Auch wenn Murder Mystery für Band 1 etwas übertrieben war, weil es ja gar nicht wirklich einen Mord gab, so gab es doch einige Rätsel und ein großes betraf noch Riley. Das wurde in Band 2 als völlig harmlos aufgelöst und auch ansonsten waren die Rätsel gar nicht mehr von Bedeutung. Vielleicht war es noch spannend, was genau zwischen Emory und Deb gelaufen ist, aber ansonsten war die ganze Stilistik so anders und wie gesagt, es hat mich geärgert, dass nach dem Anfangsviertel, wo Ellis noch gleichberechtigt war, sie dann völlig als Nebenfigur abgetaucht ist. Ja, sie war für Ryan wichtig, aber nachdem sich für sie alle Probleme einfach in Wohlgefallen aufgelöst haben, ist Jayawanth für sie offenbar nichts mehr groß eingefallen. Das ist einfach schade, denn wenn ich Liebesgeschichten erzähle, dann sollte es doch am Ende ausgeglichen sein. Es muss kein Wettkampf sein, wer hat es schlimmer, aber dass doch beide weiter kontinuierlich ihren Weg mit ihren eigenen Steinen im Weg gehen. Hier kam wirklich einiges sehr ungünstig zusammen, weswegen ich den zweiten Band leider nochmal schwächer als den ersten fand. Es ärgert mich wirklich, zumal es die zweite Reihe war und ich mir da nochmal einen Sprung in der Qualität gewünscht hätte. Bessere Qualität heißt zwar auch nicht, dass mich die Geschichte dadurch auch auf jeden Fall einfängt, aber ich kann sie dennoch festmachen und hier ist mit dem erzählerischen Chaos vor allem in der Stilistik ein Rückschritt gemacht worden. Die Darstellung von Ryan wiederum hat gezeigt, was wirklich drin ist. Das ist der Maßstab, der aber nicht in diesen Band gepasst hat.

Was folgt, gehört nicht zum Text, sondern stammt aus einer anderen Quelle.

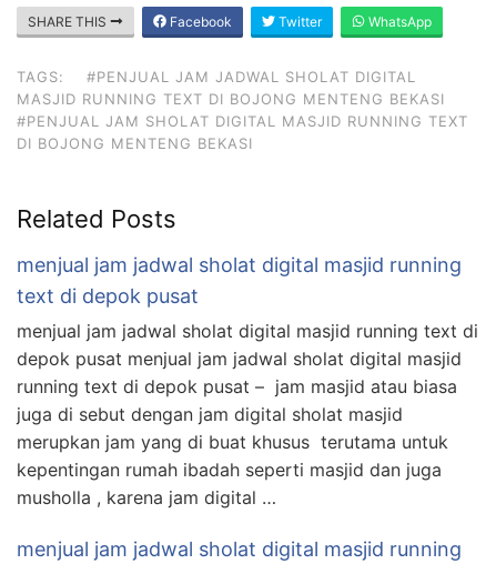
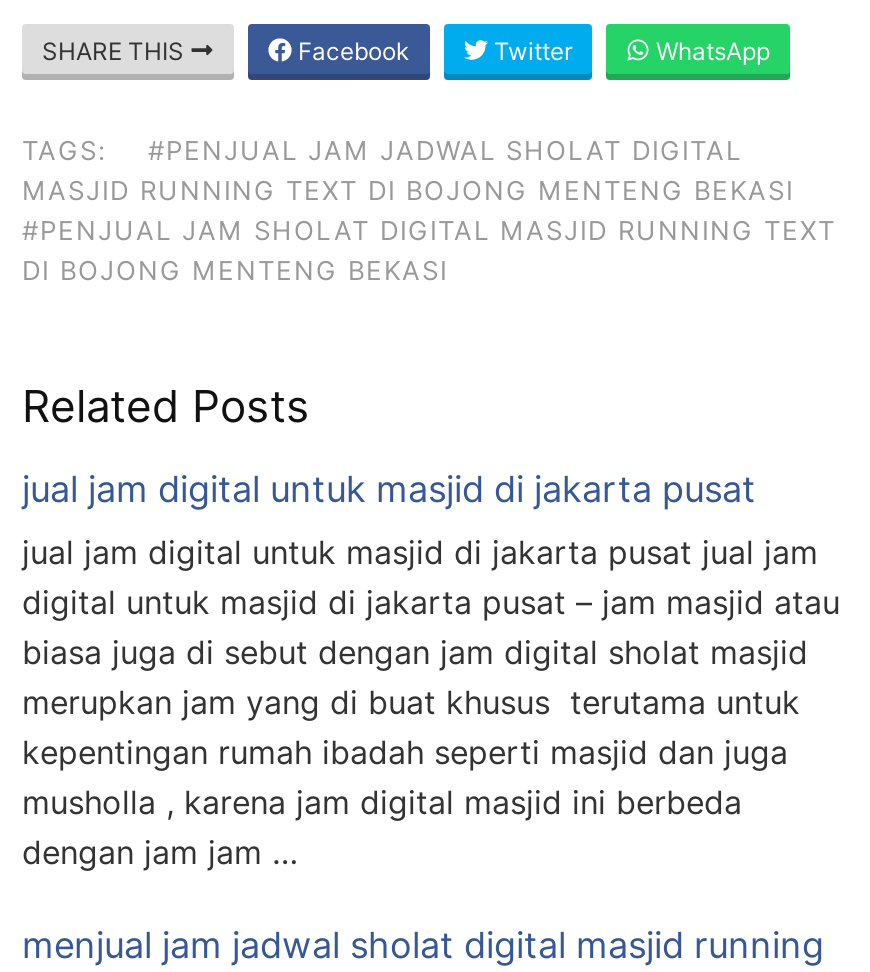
[17,253,462,307] menjual jam jadwal sholat digital masjid running | text di depok pusat -> [22,467,756,509] jual jam digital untuk masjid di jakarta pusat
[17,319,478,425] menjual jam jadwal sholat digital masjid running text di | depok pusat menjual jam jadwal sholat digital masjid | running text di depok pusat – jam masjid atau biasa | juga di sebut dengan jam digital sholat masjid -> [22,531,840,671] jual jam digital untuk masjid di jakarta pusat jual jam | digital untuk masjid di jakarta pusat – jam masjid atau | biasa juga di sebut dengan jam digital sholat masjid
moved [17,430,448,480] -> [22,681,800,771]: merupkan jam yang di buat khusus terutama untuk | kepentingan rumah ibadah seperti masjid dan juga
[17,486,276,508] musholla , karena jam digital … -> [22,781,742,871] musholla , karena jam digital masjid ini berbeda | dengan jam jam …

Fazit: Insgesamt habe ich mir unter der Van-Day-Dilogie wirklich etwas anderes vorgestellt. Die zwei Bände passen nicht so recht zusammen, weil die Stilistik des ersten Bandes (die schon ausbauwürdig war) einem sehr sensiblen Thema gewichen ist, das in einer Reihe viel besser untergebracht gewesen wäre. Ich bin leider etwas enttäuscht, weil das Potenzial war da.